### LISTED ENTRIES ###

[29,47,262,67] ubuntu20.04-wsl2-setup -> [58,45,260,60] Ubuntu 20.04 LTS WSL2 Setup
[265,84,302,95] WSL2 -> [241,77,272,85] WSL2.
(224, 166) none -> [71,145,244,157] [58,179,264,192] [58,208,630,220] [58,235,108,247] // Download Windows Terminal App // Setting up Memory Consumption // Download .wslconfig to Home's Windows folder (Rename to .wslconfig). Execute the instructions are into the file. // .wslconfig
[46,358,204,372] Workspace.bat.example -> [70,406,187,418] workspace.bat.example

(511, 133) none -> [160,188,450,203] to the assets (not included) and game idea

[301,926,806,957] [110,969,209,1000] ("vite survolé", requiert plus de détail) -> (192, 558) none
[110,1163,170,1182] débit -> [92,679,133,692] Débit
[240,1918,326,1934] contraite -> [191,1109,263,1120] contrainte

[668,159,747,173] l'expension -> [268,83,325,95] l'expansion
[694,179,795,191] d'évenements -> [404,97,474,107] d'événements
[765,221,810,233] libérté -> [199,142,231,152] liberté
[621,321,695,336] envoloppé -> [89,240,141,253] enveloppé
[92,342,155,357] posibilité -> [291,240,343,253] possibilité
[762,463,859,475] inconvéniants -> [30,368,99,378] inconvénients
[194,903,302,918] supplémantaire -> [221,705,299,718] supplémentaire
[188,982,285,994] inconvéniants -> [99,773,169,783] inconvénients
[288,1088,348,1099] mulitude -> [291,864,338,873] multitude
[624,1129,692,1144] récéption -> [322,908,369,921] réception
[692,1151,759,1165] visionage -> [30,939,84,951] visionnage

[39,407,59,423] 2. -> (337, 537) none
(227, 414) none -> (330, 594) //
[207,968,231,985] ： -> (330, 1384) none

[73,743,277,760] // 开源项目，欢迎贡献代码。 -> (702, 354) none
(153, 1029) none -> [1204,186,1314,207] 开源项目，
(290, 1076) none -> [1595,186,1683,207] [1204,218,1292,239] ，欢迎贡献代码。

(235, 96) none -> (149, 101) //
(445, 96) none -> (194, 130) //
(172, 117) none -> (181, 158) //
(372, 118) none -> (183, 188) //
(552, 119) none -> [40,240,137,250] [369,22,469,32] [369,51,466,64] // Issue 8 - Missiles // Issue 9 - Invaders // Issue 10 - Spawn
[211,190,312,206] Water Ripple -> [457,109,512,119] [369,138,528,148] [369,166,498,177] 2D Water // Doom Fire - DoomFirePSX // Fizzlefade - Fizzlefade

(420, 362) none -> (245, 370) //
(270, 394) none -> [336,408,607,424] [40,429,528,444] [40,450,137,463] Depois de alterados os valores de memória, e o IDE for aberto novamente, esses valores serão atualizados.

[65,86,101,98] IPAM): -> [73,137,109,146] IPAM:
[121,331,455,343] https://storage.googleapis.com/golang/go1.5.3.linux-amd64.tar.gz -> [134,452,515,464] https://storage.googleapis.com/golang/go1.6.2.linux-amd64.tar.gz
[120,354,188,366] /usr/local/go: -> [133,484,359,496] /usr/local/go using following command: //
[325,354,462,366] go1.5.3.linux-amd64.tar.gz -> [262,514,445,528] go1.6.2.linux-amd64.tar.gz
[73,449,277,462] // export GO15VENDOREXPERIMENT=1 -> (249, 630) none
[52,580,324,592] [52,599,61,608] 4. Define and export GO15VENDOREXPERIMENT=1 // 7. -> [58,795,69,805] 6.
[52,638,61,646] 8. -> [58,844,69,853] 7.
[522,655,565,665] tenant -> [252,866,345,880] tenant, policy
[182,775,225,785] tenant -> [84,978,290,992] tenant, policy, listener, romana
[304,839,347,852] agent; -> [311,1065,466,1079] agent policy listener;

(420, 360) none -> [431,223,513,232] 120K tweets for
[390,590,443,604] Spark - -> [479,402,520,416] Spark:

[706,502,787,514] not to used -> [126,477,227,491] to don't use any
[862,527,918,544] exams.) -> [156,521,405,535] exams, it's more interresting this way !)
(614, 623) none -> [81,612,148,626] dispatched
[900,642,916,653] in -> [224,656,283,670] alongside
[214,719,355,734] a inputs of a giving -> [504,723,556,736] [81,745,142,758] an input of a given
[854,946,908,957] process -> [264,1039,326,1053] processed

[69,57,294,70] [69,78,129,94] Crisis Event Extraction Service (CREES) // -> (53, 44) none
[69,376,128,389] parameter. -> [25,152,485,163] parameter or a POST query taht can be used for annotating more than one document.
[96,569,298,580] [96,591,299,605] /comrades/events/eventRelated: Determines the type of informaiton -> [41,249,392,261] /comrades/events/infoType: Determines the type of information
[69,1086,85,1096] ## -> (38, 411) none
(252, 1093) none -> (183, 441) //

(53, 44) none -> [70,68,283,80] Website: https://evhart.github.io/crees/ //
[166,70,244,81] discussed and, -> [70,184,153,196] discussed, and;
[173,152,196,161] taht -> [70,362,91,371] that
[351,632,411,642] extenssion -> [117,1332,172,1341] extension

###

WHAT YOU WILL DO: Everything from the line containing "[706,502,787,514] not to" through the last line of the records must be given again exactly; leave out all other lines.

ANSWER AREA:
[706,502,787,514] not to used -> [126,477,227,491] to don't use any
[862,527,918,544] exams.) -> [156,521,405,535] exams, it's more interresting this way !)
(614, 623) none -> [81,612,148,626] dispatched
[900,642,916,653] in -> [224,656,283,670] alongside
[214,719,355,734] a inputs of a giving -> [504,723,556,736] [81,745,142,758] an input of a given
[854,946,908,957] process -> [264,1039,326,1053] processed

[69,57,294,70] [69,78,129,94] Crisis Event Extraction Service (CREES) // -> (53, 44) none
[69,376,128,389] parameter. -> [25,152,485,163] parameter or a POST query taht can be used for annotating more than one document.
[96,569,298,580] [96,591,299,605] /comrades/events/eventRelated: Determines the type of informaiton -> [41,249,392,261] /comrades/events/infoType: Determines the type of information
[69,1086,85,1096] ## -> (38, 411) none
(252, 1093) none -> (183, 441) //

(53, 44) none -> [70,68,283,80] Website: https://evhart.github.io/crees/ //
[166,70,244,81] discussed and, -> [70,184,153,196] discussed, and;
[173,152,196,161] taht -> [70,362,91,371] that
[351,632,411,642] extenssion -> [117,1332,172,1341] extension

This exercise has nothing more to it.